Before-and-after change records

■ ■ ■ ■

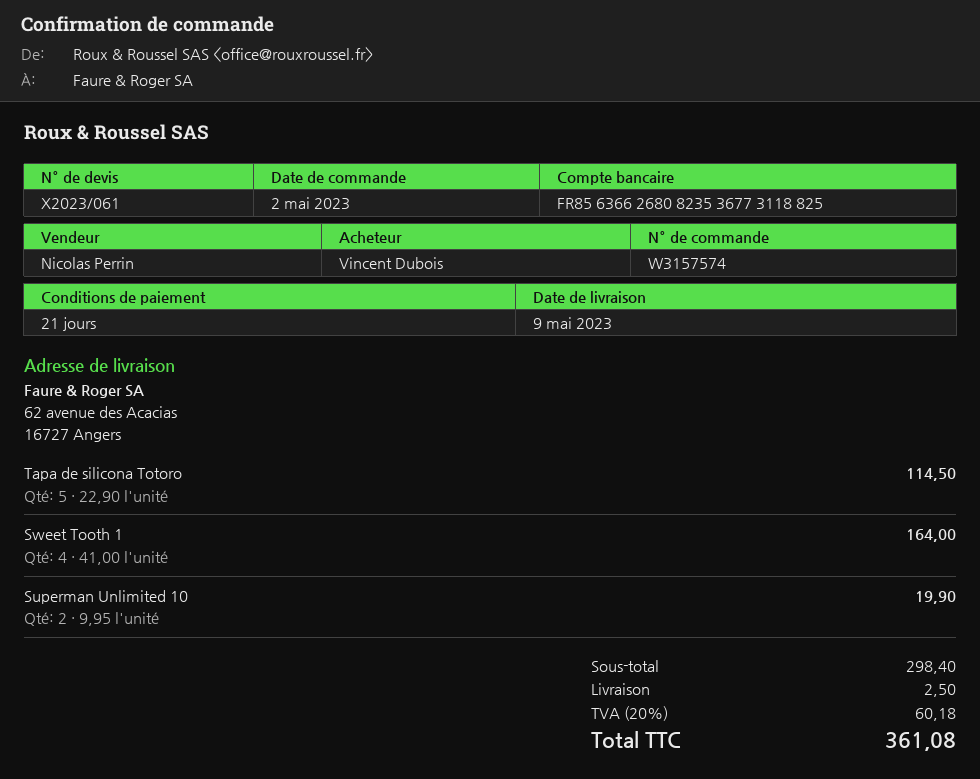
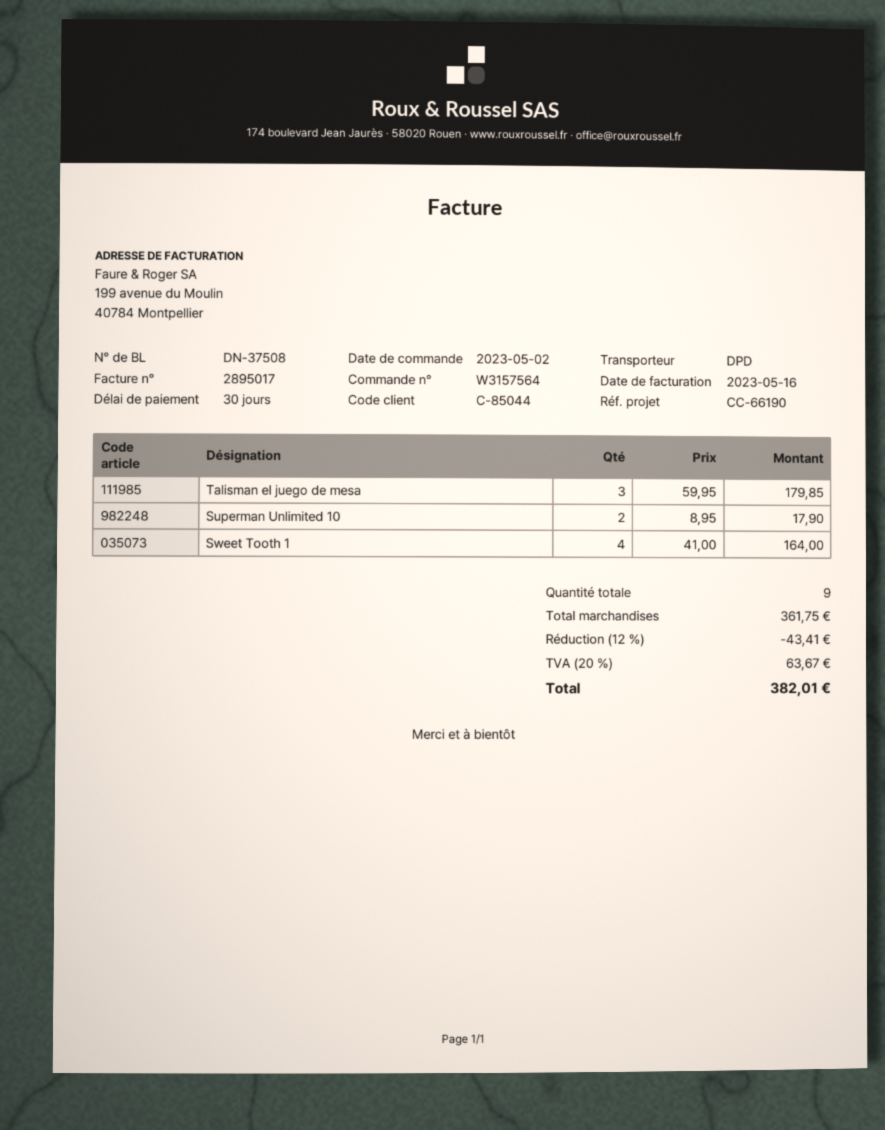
order number: W3157574 -> W3157564
payment terms: 21 days -> 30 days
Tapa de silicona Totoro: 5 x 22.90 = 114.50 -> none
Superman Unlimited 10: 2 x 9.95 = 19.90 -> 2 x 8.95 = 17.90
Talisman el juego de mesa: none -> 3 x 59.95 = 179.85
subtotal: 298.40 -> 361.75
discount: none -> 12% = 43.41
shipping: 2.50 -> none
tax: 20% = 60.18 -> 20% = 63.67
total: 361.08 -> 382.01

■ ■ ■ ■

Exercise requirements: State the number of lines in these entries that include the string "none". Provide nothing beyond that number.

Completed task: 4